NPD-Chef Deckert ist doch ein Volksverhetzer

■ Bewährungsstrafe für Auschwitz-Leugnung

Mannheim (taz/AFP) – Die Sechste Strafkammer des Mannheimer Landgerichts hat die Leugnung des Holocaust durch den NPD-Chef Günter Deckert nun doch als Volksverhetzung bewertet. Deckert wurde gestern wie bereits in der ersten Instanz zu einem Jahr Haft auf Bewährung und einer Geldstrafe von 10.000 Mark verurteilt.

Mitte März hatte der Bundesgerichtshof das Ersturteil aufgehoben und damit für große Empörung gesorgt. Von einem „Freibrief“ für die Leugnung des systematischen Massenmords an den Juden war die Rede.

Der 54jährige NPD-Bundesvorsitzende hatte auf einer von ihm geleiteten Veranstaltung im November 1991 in Weinheim einen Vortrag des notorischen Auschwitz- Leugners Fred Leuchter übersetzt und kommentiert. Der selbsternannte „Gaskammerexperte“ Leuchter hatte darin den Holocaust bestritten. Deckerts Übersetzung und Kommentierung wertete das Landgericht in seinem Urteil vom November 1992 unter anderem als Volksverhetzung.
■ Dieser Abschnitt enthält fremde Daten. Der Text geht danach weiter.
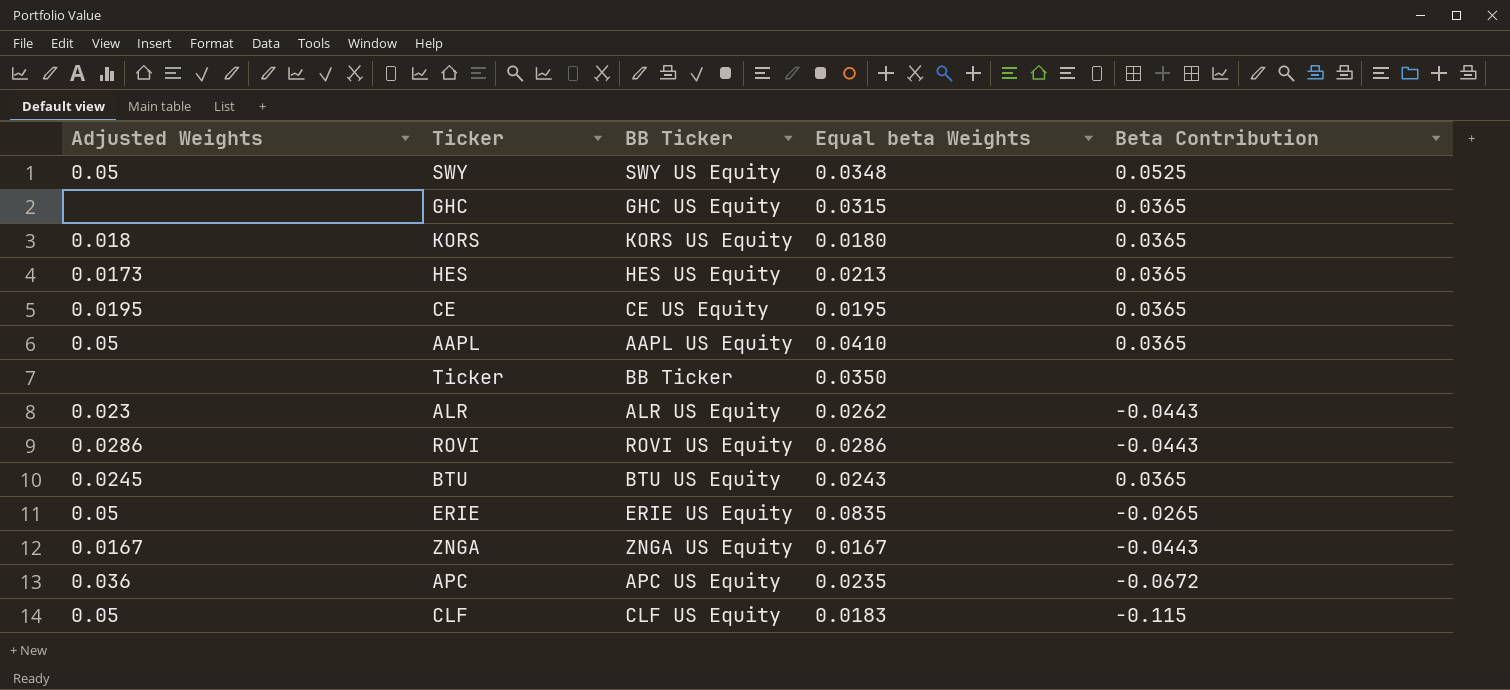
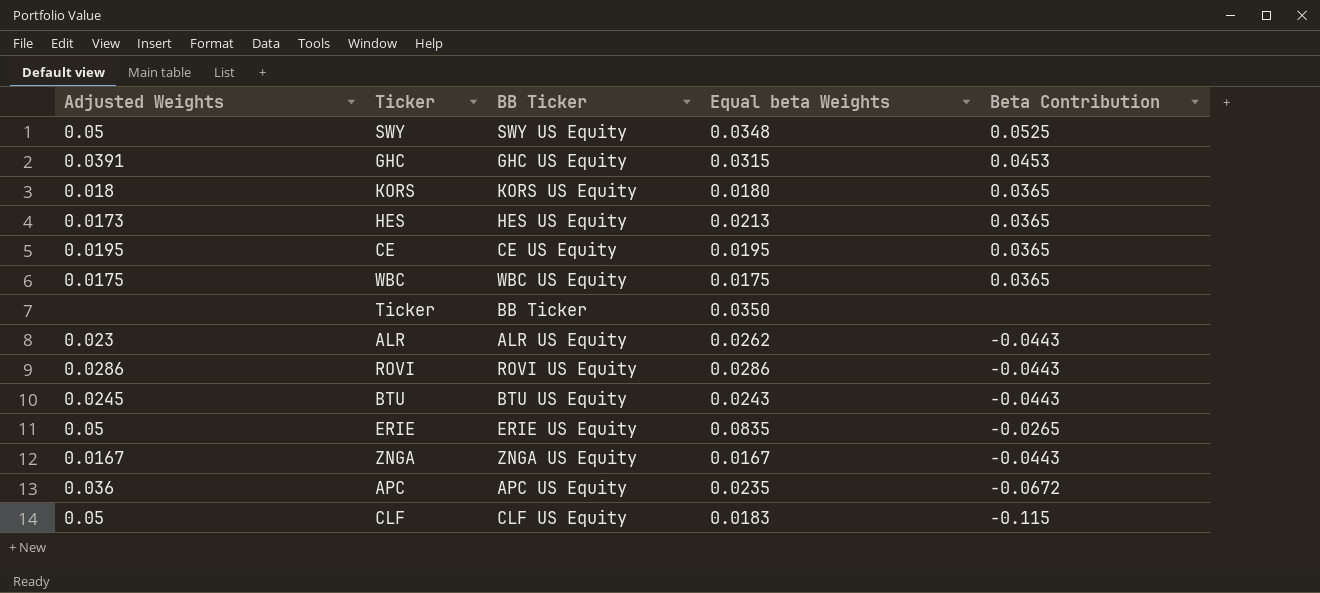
row AAPL: 0.05 | AAPL US Equity | 0.0410 | 0.0365 -> none
GHC | Adjusted Weights: none -> 0.0391
GHC | Beta Contribution: 0.0365 -> 0.0453
row WBC: none -> 0.0175 | WBC US Equity | 0.0175 | 0.0365
BTU | Beta Contribution: 0.0365 -> -0.0443

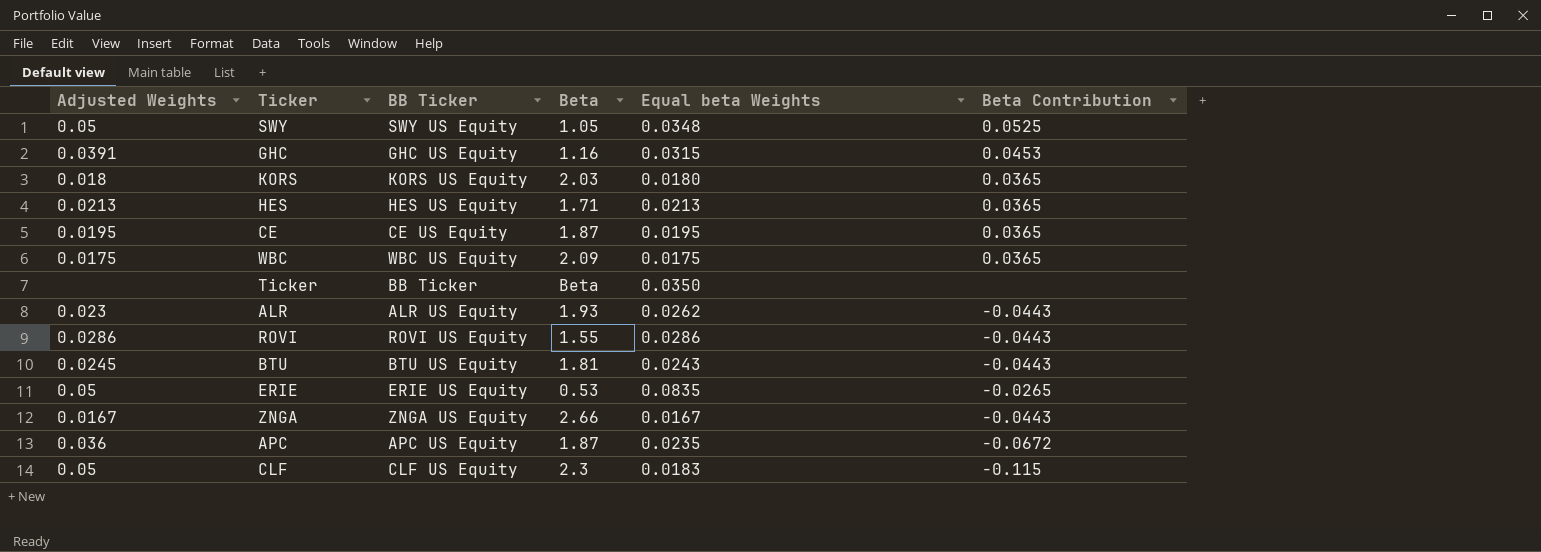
column Beta | position: none -> 4
HES | Adjusted Weights: 0.0173 -> 0.0213

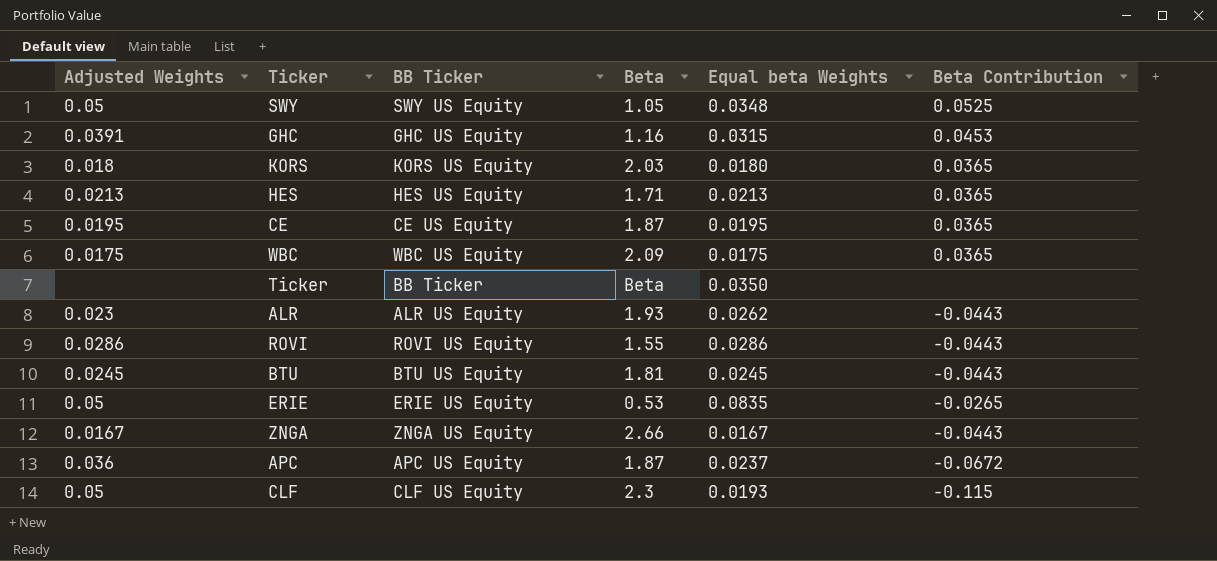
BTU | Equal beta Weights: 0.0243 -> 0.0245
APC | Equal beta Weights: 0.0235 -> 0.0237
CLF | Equal beta Weights: 0.0183 -> 0.0193

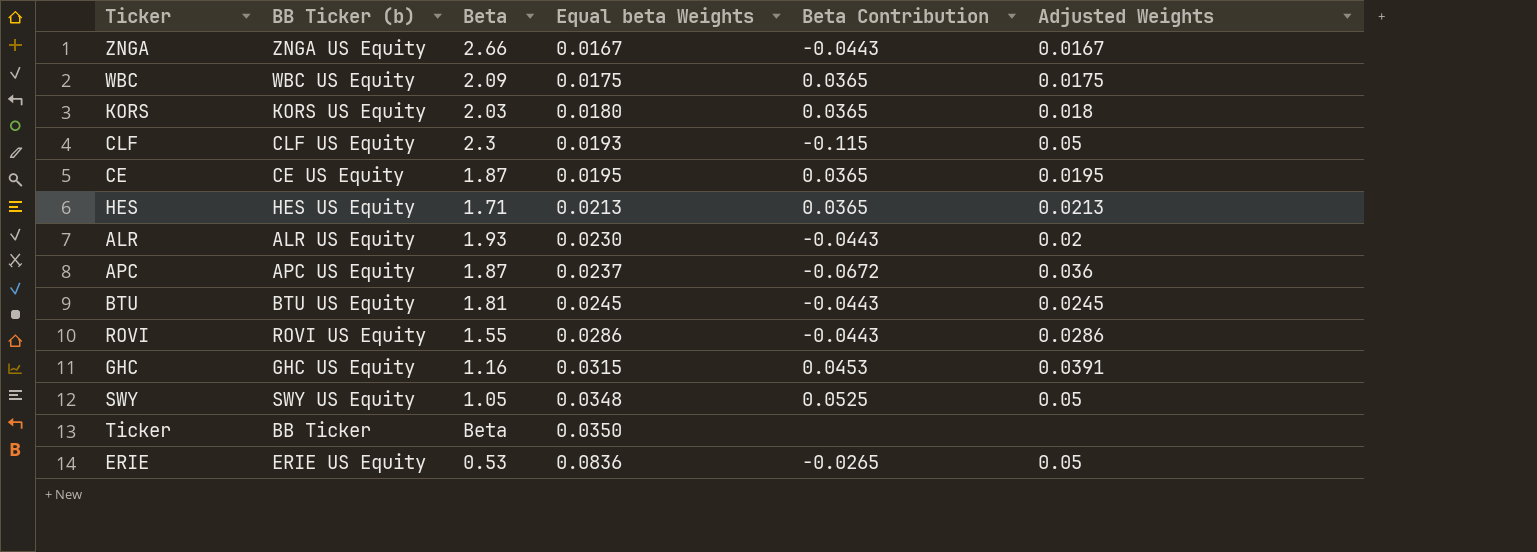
row order: none -> Equal beta Weights ascending
column name: BB Ticker -> BB Ticker (b)
column Adjusted Weights | position: 1 -> 6
ALR | Equal beta Weights: 0.0262 -> 0.0230
ALR | Adjusted Weights: 0.023 -> 0.02
ERIE | Equal beta Weights: 0.0835 -> 0.0836

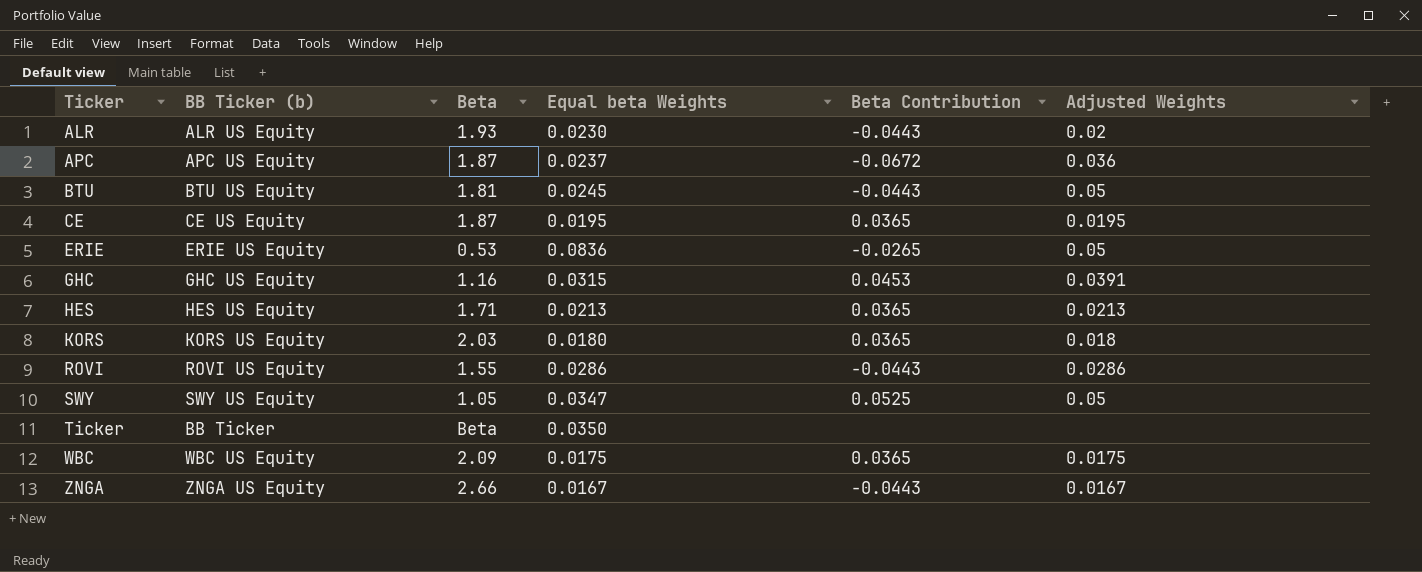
row order: Equal beta Weights ascending -> Ticker ascending
row CLF: CLF US Equity | 2.3 | 0.0193 | -0.115 | 0.05 -> none
BTU | Adjusted Weights: 0.0245 -> 0.05
SWY | Equal beta Weights: 0.0348 -> 0.0347

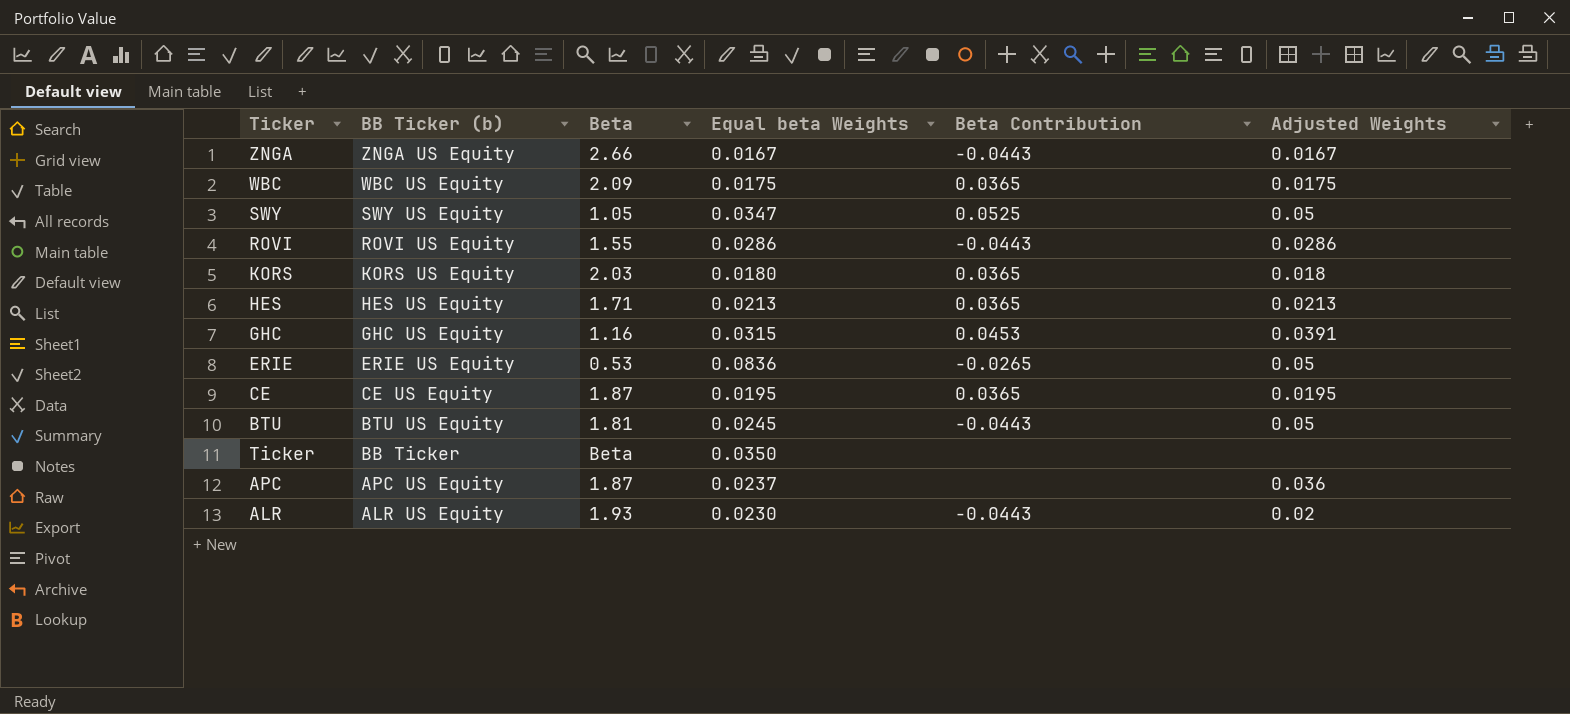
row order: Ticker ascending -> BB Ticker (b) descending
APC | Beta Contribution: -0.0672 -> none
Genau diese Wertung veranlaßte den BGH, der Revision Deckerts stattzugeben. Die Karlsruher Richter fanden die Urteilsbegründung zu „pauschal“ und vermißten den Nachweis, daß Deckert sich eines Angriffs auf die Menschenwürde schuldig gemacht und sich mit der NS-Rassenideologie identifiziert habe. Nur diese „qualifizierte“ Auschwitz-Leugnung könne als Volksverhetzung gewertet werden.

Die bloße Leugnung des Holocaust sei nur als Beleidigung zu ahnden. Das BGH verwies den Fall nach Mannheim zurück.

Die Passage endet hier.